Ack! Just read that the Nestle Corp (aka RAMJAC) is recalling Lean Cuisine frozen chicken entrees, because they may be contaminated by bits of hard plastic. The recall includes this product, which I ate for lunch yesterday.
Note: the label says “no preservatives.” Nowhere does it claim to have “no contaminants.”
And I don’t even eat Lean Cuisines, usually. I buy them for my kids, who like to have hot food for lunch without eating Scary School Food. But neither one of them wanted this particular entree, and now I know why. It had plastic in it! Well, if one of us had to ingest a bunch of (probably toxic!) bits of plastic, I’m glad it was me and not one of them.
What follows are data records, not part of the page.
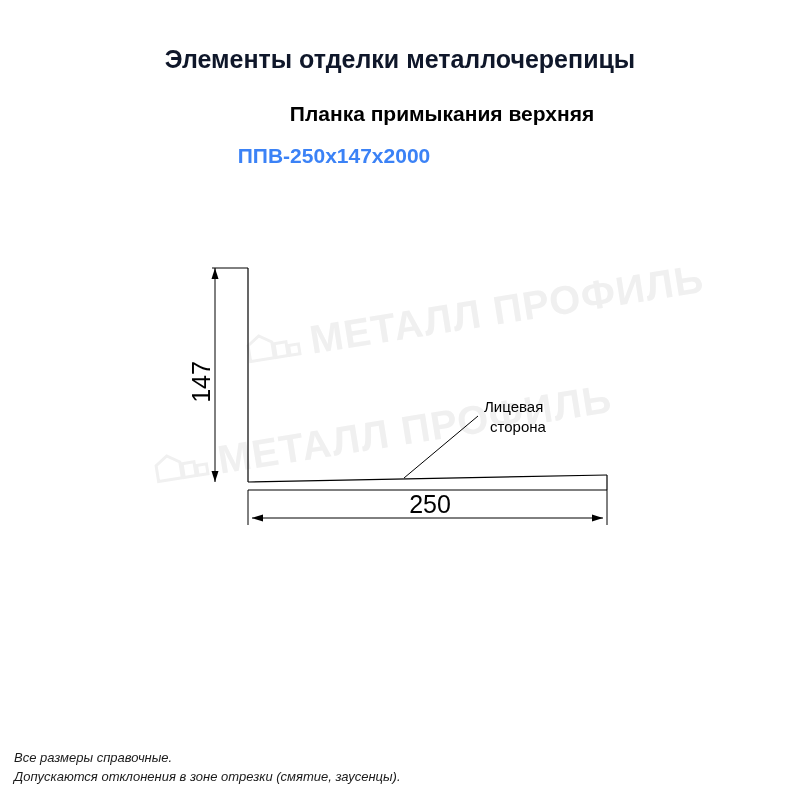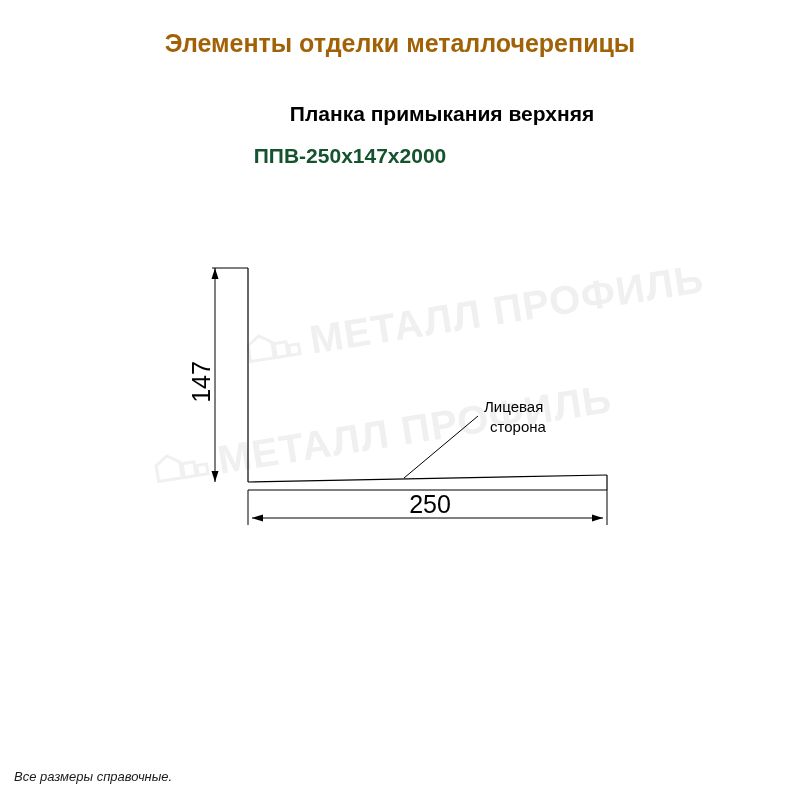--- a/index.html
+++ b/index.html
@@ -30,8 +30,8 @@
     font-size: 25px;
     font-weight: bold;
     letter-spacing: 0px;
-    color: #a16207;
-    margin: 0;
+    color: #0f172a;
+    margin: 16px;
     line-height: 34px;
   }
   .subtitle {

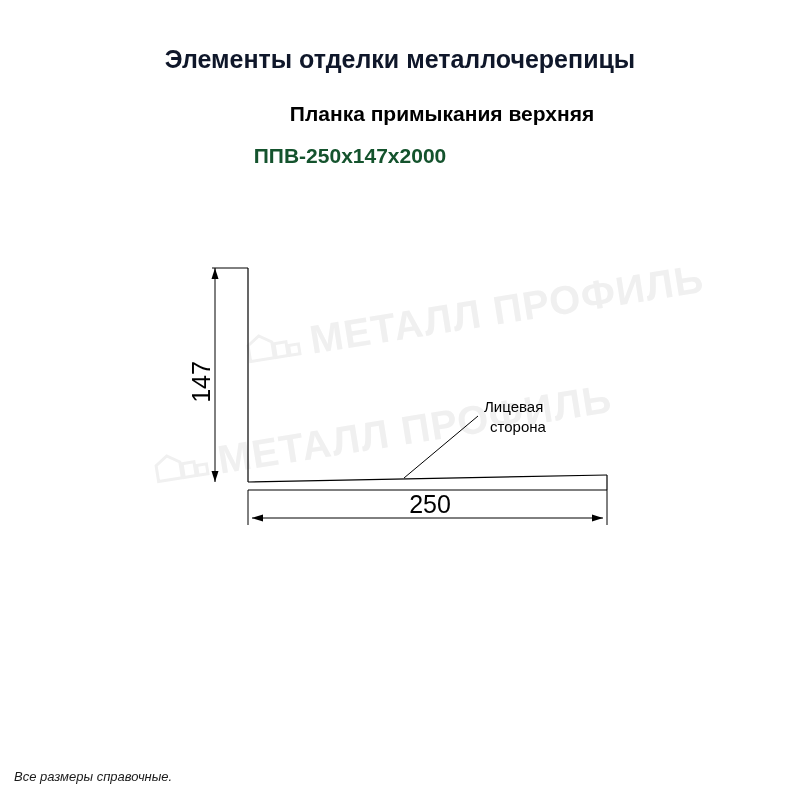--- a/index.html
+++ b/index.html
@@ -49,12 +49,12 @@
   .sku {
     position: absolute;
     top: 142px;
-    left: 16px;
+    left: 0;
     width: 668px;
     text-align: center;
     font-size: 21px;
     font-weight: bold;
-    color: #14532d;
+    color: #3b82f6;
     line-height: 28px;
   }
   .drawing-area {

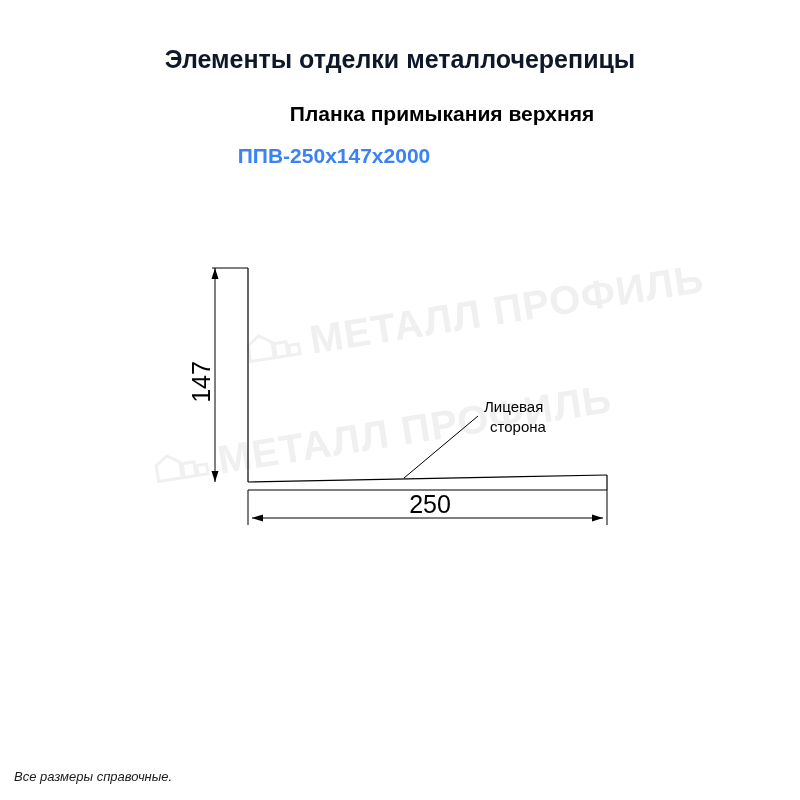--- a/index.html
+++ b/index.html
@@ -176,6 +176,7 @@
 
   <div class="footer">
     <div>Все размеры справочные.</div>
+    <div>Допускаются отклонения в зоне отрезки (смятие, заусенцы).</div>
   </div>
 
 </div>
That’s the kind of sacrifice we moms routinely make.
Remember when we were supposed to be boycotting Nestle because they used their marketing mojo to convince women in third world countries to feed their babies on Nestle formula instead of breastfeeding, and then babies got sick because they didn’t have any clean water to mix the powdered formula with? (I know, I should’ve said “with which to mix the powdered formula,” but I didn’t, so boycott me.) Now they will probably send all the recalled, plastic-infested Lean Cuisines to those countries instead, because that’s the kind of evil bastards they are. By reputation, anyway. I’ma throw away all the remaining Nestle Crunch bars in the kids’ Halloween candy stash. Ah, who am I kidding? I already ate them.
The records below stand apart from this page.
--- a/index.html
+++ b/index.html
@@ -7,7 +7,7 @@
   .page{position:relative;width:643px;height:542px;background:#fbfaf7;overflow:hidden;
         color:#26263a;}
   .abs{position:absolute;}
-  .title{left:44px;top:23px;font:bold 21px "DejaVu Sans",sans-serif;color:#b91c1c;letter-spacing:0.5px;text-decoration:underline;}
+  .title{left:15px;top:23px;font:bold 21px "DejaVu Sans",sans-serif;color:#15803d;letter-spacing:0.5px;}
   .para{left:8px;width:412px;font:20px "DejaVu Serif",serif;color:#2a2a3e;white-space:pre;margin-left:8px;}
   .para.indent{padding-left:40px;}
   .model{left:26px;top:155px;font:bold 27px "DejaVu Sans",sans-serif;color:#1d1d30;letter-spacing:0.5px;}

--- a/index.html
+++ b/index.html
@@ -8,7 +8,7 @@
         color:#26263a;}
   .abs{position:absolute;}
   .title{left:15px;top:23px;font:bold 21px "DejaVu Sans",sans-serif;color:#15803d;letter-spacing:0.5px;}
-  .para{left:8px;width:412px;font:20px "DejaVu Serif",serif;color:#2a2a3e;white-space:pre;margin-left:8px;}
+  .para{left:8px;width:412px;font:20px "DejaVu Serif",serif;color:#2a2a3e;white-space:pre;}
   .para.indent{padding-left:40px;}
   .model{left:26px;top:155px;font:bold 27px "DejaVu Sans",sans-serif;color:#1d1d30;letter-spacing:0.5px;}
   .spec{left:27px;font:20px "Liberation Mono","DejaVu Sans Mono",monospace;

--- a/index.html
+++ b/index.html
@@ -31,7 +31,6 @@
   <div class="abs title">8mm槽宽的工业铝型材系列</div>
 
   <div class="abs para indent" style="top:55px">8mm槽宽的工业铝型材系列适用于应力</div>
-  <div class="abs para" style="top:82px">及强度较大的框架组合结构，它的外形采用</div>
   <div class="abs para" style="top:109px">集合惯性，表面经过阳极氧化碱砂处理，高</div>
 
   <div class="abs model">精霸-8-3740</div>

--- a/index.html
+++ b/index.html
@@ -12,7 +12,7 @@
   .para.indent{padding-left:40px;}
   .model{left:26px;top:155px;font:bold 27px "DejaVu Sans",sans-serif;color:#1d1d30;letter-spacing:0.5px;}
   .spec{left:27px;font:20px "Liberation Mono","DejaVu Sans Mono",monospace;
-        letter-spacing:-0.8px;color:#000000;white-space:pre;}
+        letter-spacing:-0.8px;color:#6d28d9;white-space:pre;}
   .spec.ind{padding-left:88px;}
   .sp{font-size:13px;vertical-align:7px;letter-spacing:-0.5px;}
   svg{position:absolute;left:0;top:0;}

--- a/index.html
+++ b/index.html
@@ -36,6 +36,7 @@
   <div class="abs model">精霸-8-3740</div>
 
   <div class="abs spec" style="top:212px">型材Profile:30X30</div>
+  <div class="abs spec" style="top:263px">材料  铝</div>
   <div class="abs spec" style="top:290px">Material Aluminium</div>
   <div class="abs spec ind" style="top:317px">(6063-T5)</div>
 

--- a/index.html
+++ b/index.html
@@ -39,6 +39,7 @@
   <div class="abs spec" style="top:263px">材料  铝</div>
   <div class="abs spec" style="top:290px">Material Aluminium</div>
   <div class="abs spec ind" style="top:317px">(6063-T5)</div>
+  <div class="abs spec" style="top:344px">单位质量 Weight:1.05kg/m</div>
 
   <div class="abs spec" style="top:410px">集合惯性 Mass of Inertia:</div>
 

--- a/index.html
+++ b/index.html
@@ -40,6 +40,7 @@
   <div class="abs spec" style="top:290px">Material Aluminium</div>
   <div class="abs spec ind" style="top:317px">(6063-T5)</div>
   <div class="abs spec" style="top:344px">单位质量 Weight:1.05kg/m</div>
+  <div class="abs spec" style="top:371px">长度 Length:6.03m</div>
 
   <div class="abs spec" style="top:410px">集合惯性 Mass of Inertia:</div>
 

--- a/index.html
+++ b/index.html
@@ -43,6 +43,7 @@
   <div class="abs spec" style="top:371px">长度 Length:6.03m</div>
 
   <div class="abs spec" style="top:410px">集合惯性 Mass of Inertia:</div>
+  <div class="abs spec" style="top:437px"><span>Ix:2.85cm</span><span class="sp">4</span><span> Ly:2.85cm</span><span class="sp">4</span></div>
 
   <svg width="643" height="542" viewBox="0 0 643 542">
In other bad news, yesterday I got a self-addressed stamped envelope in the mail. Those of you who are writers will know what that means. For the rest of you, I’ll translate. It means there’s a letter inside that reads:
You suck. We are sorry we can’t tell you that you suck in a more personalized way, but we get so many submissions from authors who suck that we had to create this form letter to tell them so.
The Publisher you foolishly submitted your work to.
(We know, we should’ve said “to whom you foolishly submitted your work,” or even “to whom you submitted your work, foolishly,” but we didn’t, so boycott us. Hahahaha!)
But not to worry, readers! I will be submitting that manuscript, foolishly, to more publishers. Just as soon as I get out of the hospital after they remove the plastic from my intestines.